Objectif Social : Le Risque De Perte De Direction
La triste vérité est que nous avons déjà emprunté le chemin de la diversification des objectifs, avec des résultats désastreux. Dans la période 1932-1970, le capitalisme managérial était censé signifier exactement cela : répondre aux besoins de tous les actionnaires et les équilibrer. Comme expliqué dans le grand classique du management de 1932, The Modern Corporation, and Private Property par Adolf A. Berle et Gardiner C. Means, l’idée était que les entreprises publiques devraient avoir des gestionnaires professionnels qui équilibreraient les revendications de différents actionnaires, en tenant compte des politiques publiques.
Le résultat ? Ce que les théoriciens du management ont appelé « entreprises poubelles ». C’étaient des entreprises qui n’arrivaient pas à se décider. Les objectifs allaient et venaient dans les réunions et les décisions étaient prises au hasard, selon les personnes présentes. L’entreprise n’avait souvent pas de préférences ou de directives claires. Elle fonctionnait souvent sur la base de préférences, d’objectifs et d’identités incohérents et mal définis.
C’est l’une des principales raisons pour lesquelles la théorie de la valeur pour les actionnaires a émergé au départ.
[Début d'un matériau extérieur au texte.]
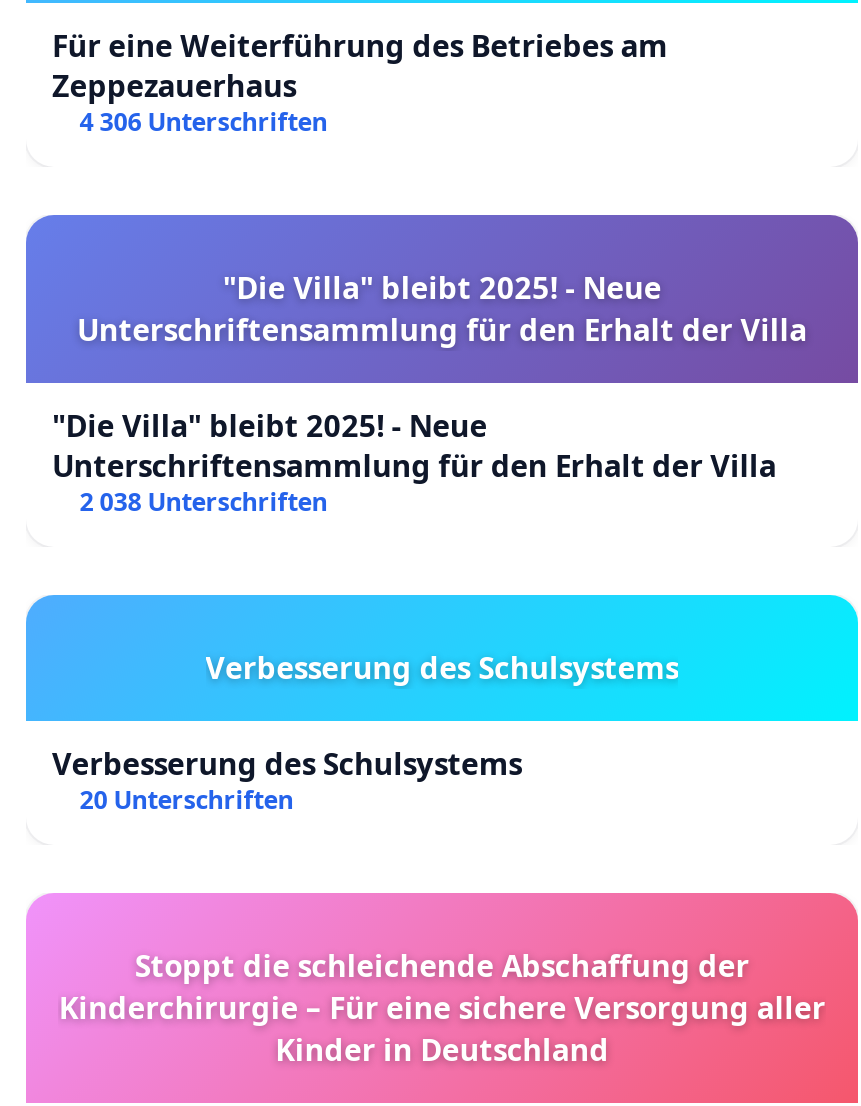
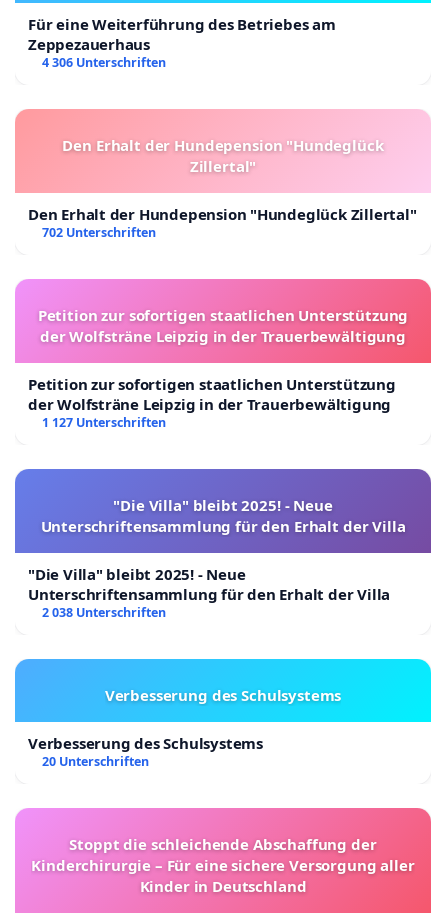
+ [image]
+ Petition zur sofortigen staatlichen Unterstützung
+ der Wolfsträne Leipzig in der Trauerbewältigung
+ Petition zur sofortigen staatlichen Unterstützung
+ der Wolfsträne Leipzig in der Trauerbewältigung
+ 1 127 Unterschriften

+ [image]
+ Den Erhalt der Hundepension "Hundeglück
+ Zillertal"
+ Den Erhalt der Hundepension "Hundeglück Zillertal"
+ 702 Unterschriften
En 1970, Friedman a pris la mesure logique et a déclaré que si les entreprises étaient confuses, il fallait les laisser se concentrer sur un seul objectif : les actionnaires. (Il était tout à fait logique de se concentrer sur un seul objectif puisque, mathématiquement, on ne peut maximiser qu’une seule variable. Le problème est que : Friedman a choisi la mauvaise variable unique, à savoir les actionnaires).
Le Véritable Défi Pour Le Management
En 2019, le changement de pouvoir sur le marché est entré en vigueur et la quatrième révolution industrielle est bien engagée. Les entreprises axées sur l’innovation continue pour les clients et organisées pour être vives, adaptables et capables de s’adapter à la volée pour répondre aux caprices changeants d’un marché guidé par les utilisateurs finaux étaient en plein essor et sont devenues les plus grandes entreprises du monde. Les exemples sont frappants : Alibaba, Airbnb, Amazon, Etsy, Lyft, Menlo Innovations, Microsoft, Saab, Samsung, Spotify, Tencent, Tesla, Uber et Warby Parker.
Aujourd’hui, le principal challenge du management n’est pas de chercher à atteindre des objectifs sociaux « moralisateurs », mais plutôt de créer la capacité d’agilité commerciale nécessaire pour permettre aux clients de Mercurial de continuer à générer de la valeur, tandis que le secteur public prend des mesures pour enrayer tout abus de pouvoir monopolistique, qui pourrait résulter du succès de la création de valeur pour les clients.